Foco na terapia e família e não nos medicamentos é mais eficaz contra esquizofrenia, diz novo relatório norte-americano

O tratamento para os pacientes de esquizofrenia envolve, normalmente, altas doses de medicamentos antipsicóticos, empregados para minimizar a intensidade dos delírios e alucinações. Mas tais medicamentos costumam gerar efeitos colaterais indesejáveis, como ganho de peso e tremores debilitantes.
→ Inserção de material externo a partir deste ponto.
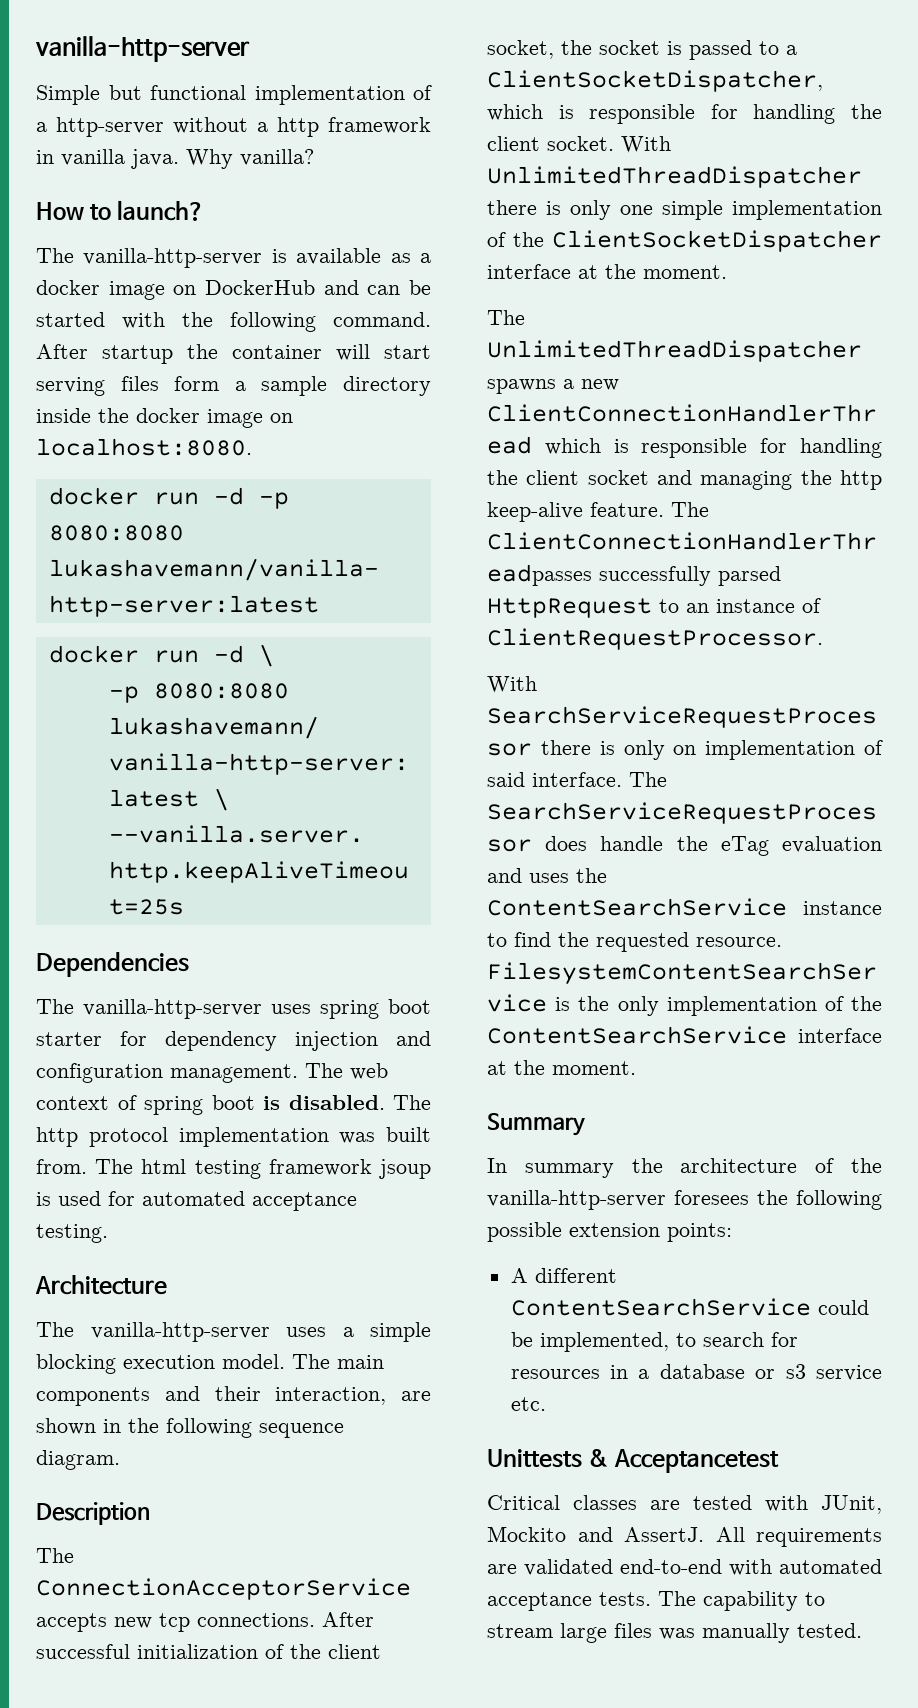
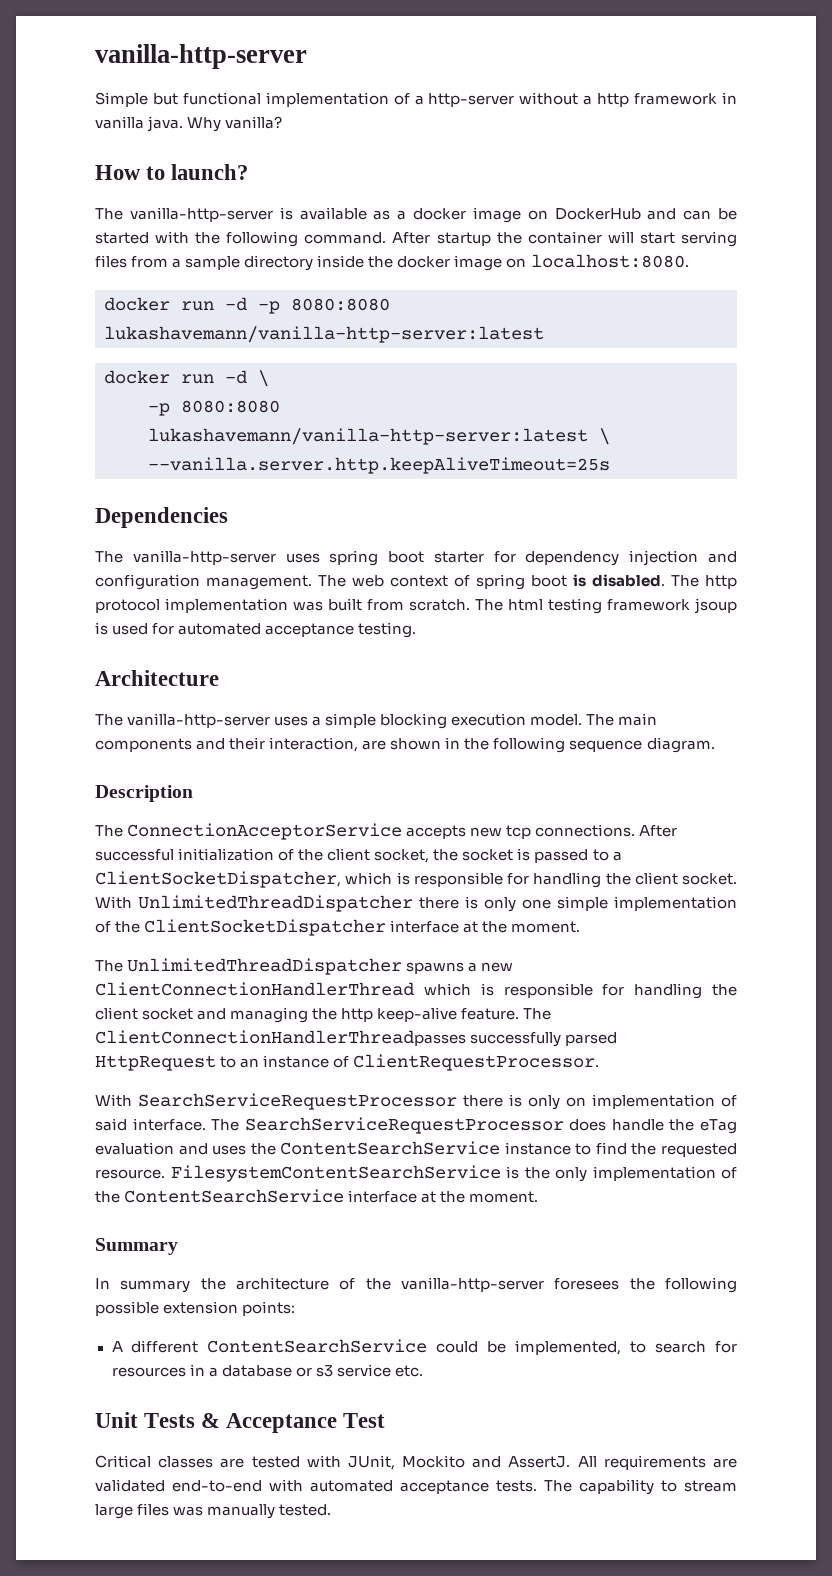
[174,376,220,391] form -> [131,256,169,268] from
[36,1159,87,1174] from. -> [367,599,470,611] from scratch.
[487,1449,780,1473] Unittests & Acceptancetest -> [95,1412,386,1433] Unit Tests & Acceptance Test

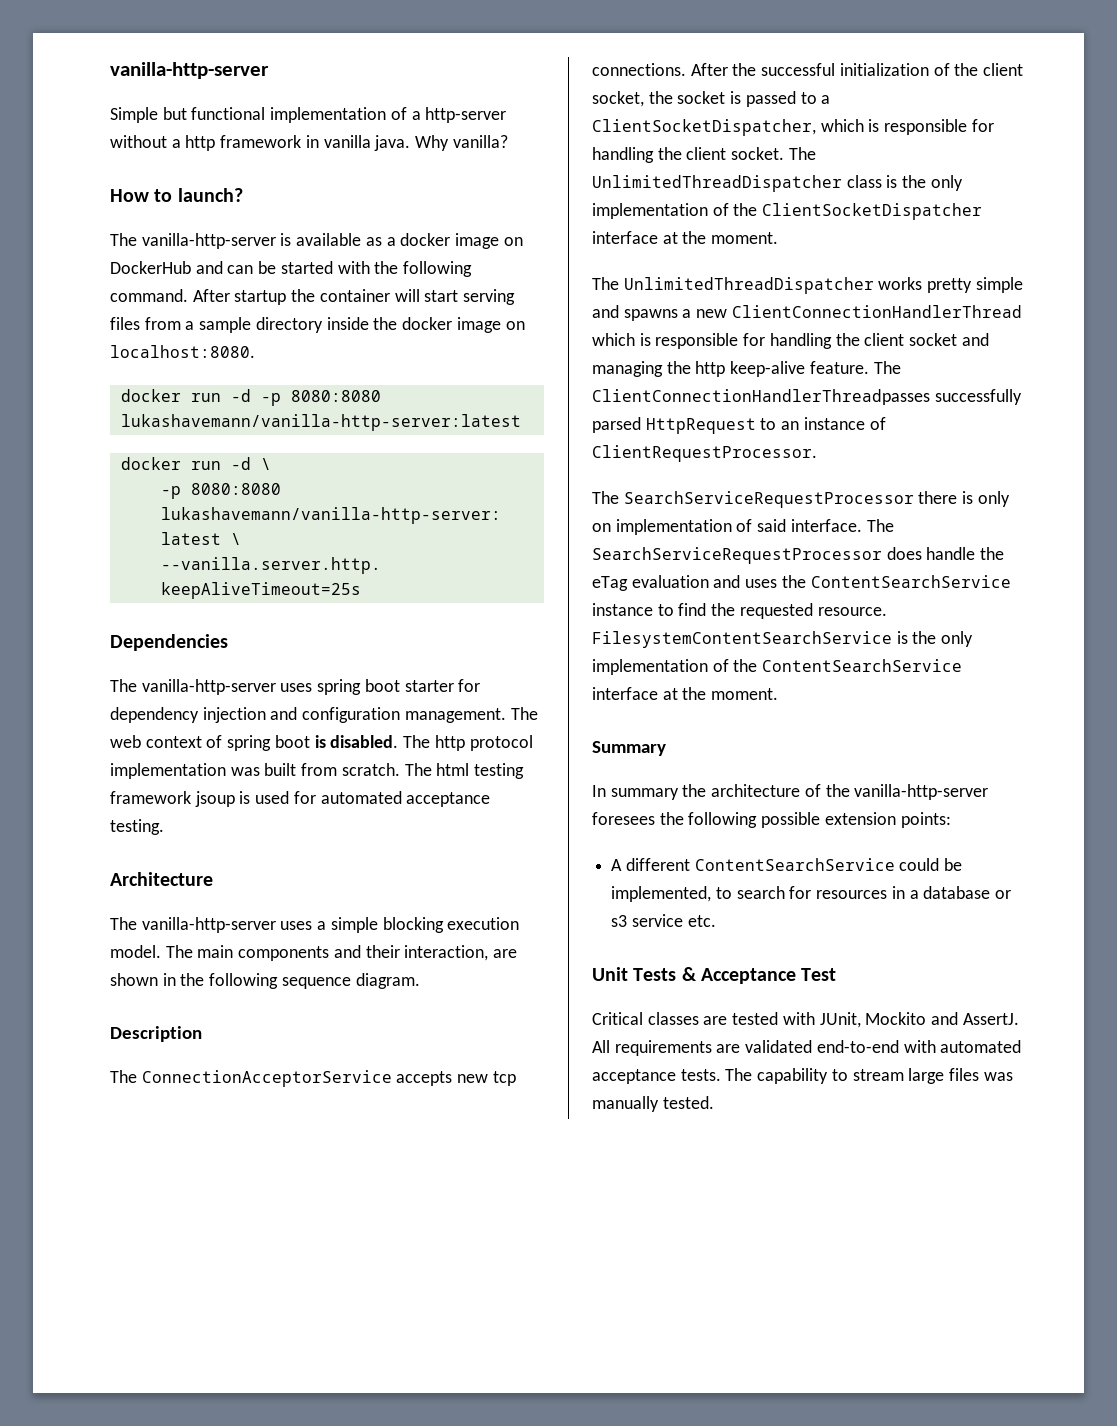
(678, 831) none -> [732,63,757,76] the
[95,895,608,912] With UnlimitedThreadDispatcher there is only one simple -> [788,147,816,160] [592,175,963,192] The UnlimitedThreadDispatcher class is the only
(403, 966) none -> [878,277,1023,293] [592,305,619,318] works pretty simple and
[95,1094,132,1107] With -> [592,491,619,504] The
Um novo estudo, financiado pelo governo americano, pode ajudar a transformar esta situação. De acordo com a pesquisa, uma das maiores realizadas sobre esse assunto, pessoas que receberam doses menores de antipsicóticos e uma ênfase maior em terapia e apoio familiar tiveram recuperação mais significativa ao longo dos dois anos de tratamento em relação a quem recebeu atendimento com foco nos remédios.

karine daisayO relatório da pesquisa, financiada pelo Instituto Nacional de Saúde Mental (NIMH) dos EUA, foi publicado nesta terça-feira no periódico "American Journal of Psychiatry".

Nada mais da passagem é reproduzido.